アールマティはアータルの現状を変えたかった。アータル族を差別する意識の元凶は帝国だ。プリームス帝国がある限り、自由に生きる事がままならないのだ。
だが、ここで彼女が死んだらどうなるか? リーダーのいないアータル族はもう纏まれない。ゆっくり死んで行くのだ。奴隷と同じように。
「帝国と争うな。エルフどもに踊らされるな」
「誰からだ……? 」
スキヤキは刀を拭いている。もうこのアールマティは自分に対して質問しか出来ないからだ。
スキヤキは自分とほぼ同じ能力を持つ者と戦うのは初めてだった。剣の達人クラスの動きは何度も見たことがある。同じように先を読んでくるのは当然ある。100%でないだけだ。
視覚で、筋肉の動きを見るんだと意識して、戦闘技術にしているかどうかなのだ。
今回、スキヤキが狙ったのは物理的な工夫ではなく、心理的な工夫だ。千里眼と呼ばれる先を見る能力が彼自身が持つ能力が近いだろうと思っていた彼は何とか揺さぶろうとしていた。
「誰からなんだ? 」
口が軽くて、得をする事はない。だが、依頼主の本当の願いを推し量るのも大事なことだろう。スキヤキはあのアールマティの顔を頭に浮かべる。
「依頼主の名前はあかせません。ただ……」
片目の女性は何かを知ろうと、再びスキヤキの目を中心にピントを合わせている。右腕はだらりとおりていて、血も止まってはいない。早く話を終わるのがお互いの為になると思う。
「ただ?」
「貴女の事を千里眼の姫と呼ぶ人は多いんですかね? 」
「彼女はどこに? 」
もちろんスキヤキは首を振る。あのアールマティは会いたくないのだ。会いたければ直接ここに来てるだろう。理由までは知らないし、何でこんな面倒な依頼をしたのかも。

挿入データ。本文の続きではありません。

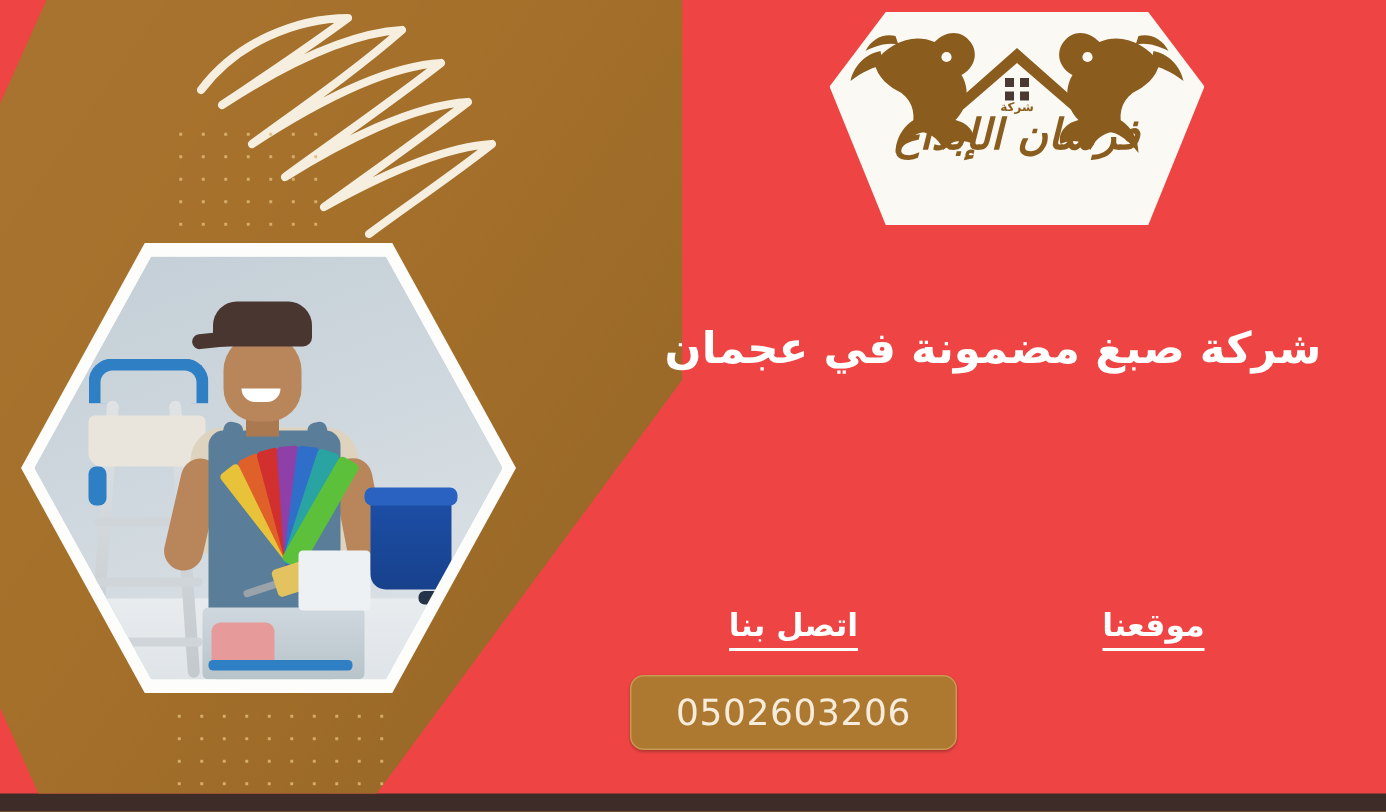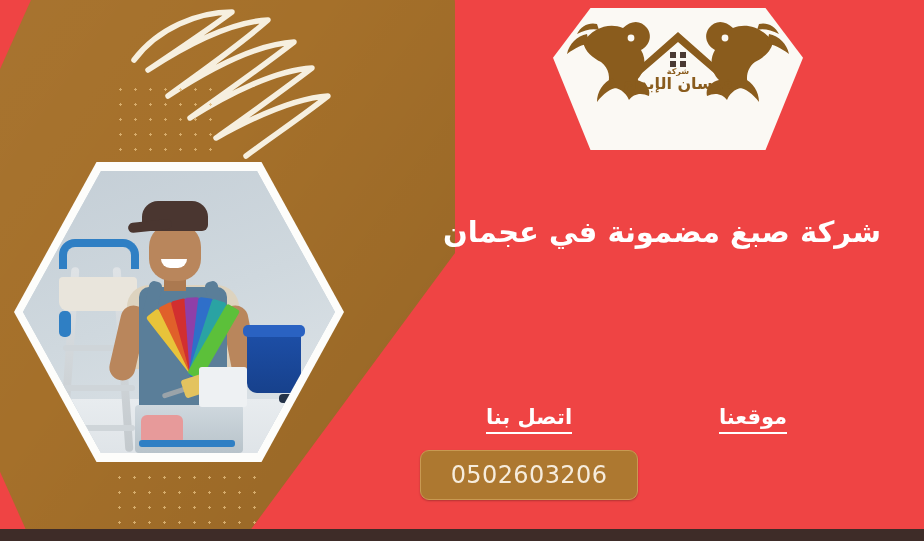"فرسان الإبداع" .logo-text .l2 { font-size: 16px -> 28px; font-style: none -> italic }
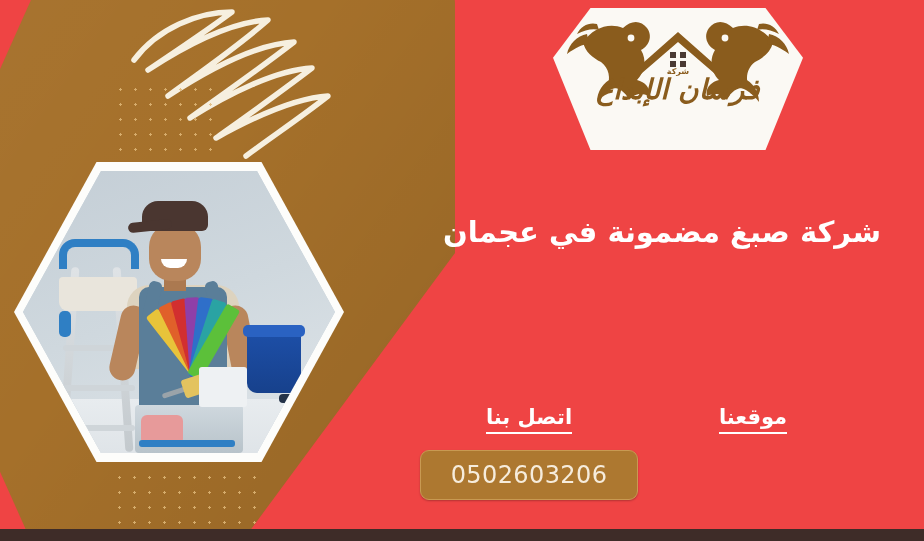"موقعنا" .contact-col.site { right: 16px -> 0 }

「ちゃんと伝えましたからね? 帝国と争うな、エルフに踊らされるな」
「エルフを利用しているつもりだったが……」
スキヤキは首を振る。
「人を騙すのは弱い人間の方が得意なのさ、貴女はきっと強い」
「煽てられるのも悪くないものね」
「エルフの事は気にしなくていいと思いますよ。帝国と敵対するのはまだしも、あの女を敵に回してしまったんだから……だから、ゆっくりご養生下さい」
千里眼の姫は目を閉じる。右腕の痛みはある。かなり痛いし、それこそ後遺症は出るかも知れない。だが本物が剣を握るなと言ってるのかも知れないと思った。
意識がふっと離れたせいか、血が流れすぎたせいか、目の前にいた変な男はいなくなっていた。
身体を治したら、なまった身体を戻すのに付き合ってもらおう。練習刀ならボロボロにする事が出来るだろう。
周りから仲間の声が聴こえてくる。助けに来るのがこれだけ遅いのだ。もう既に草原の覇者ではなかったのだ。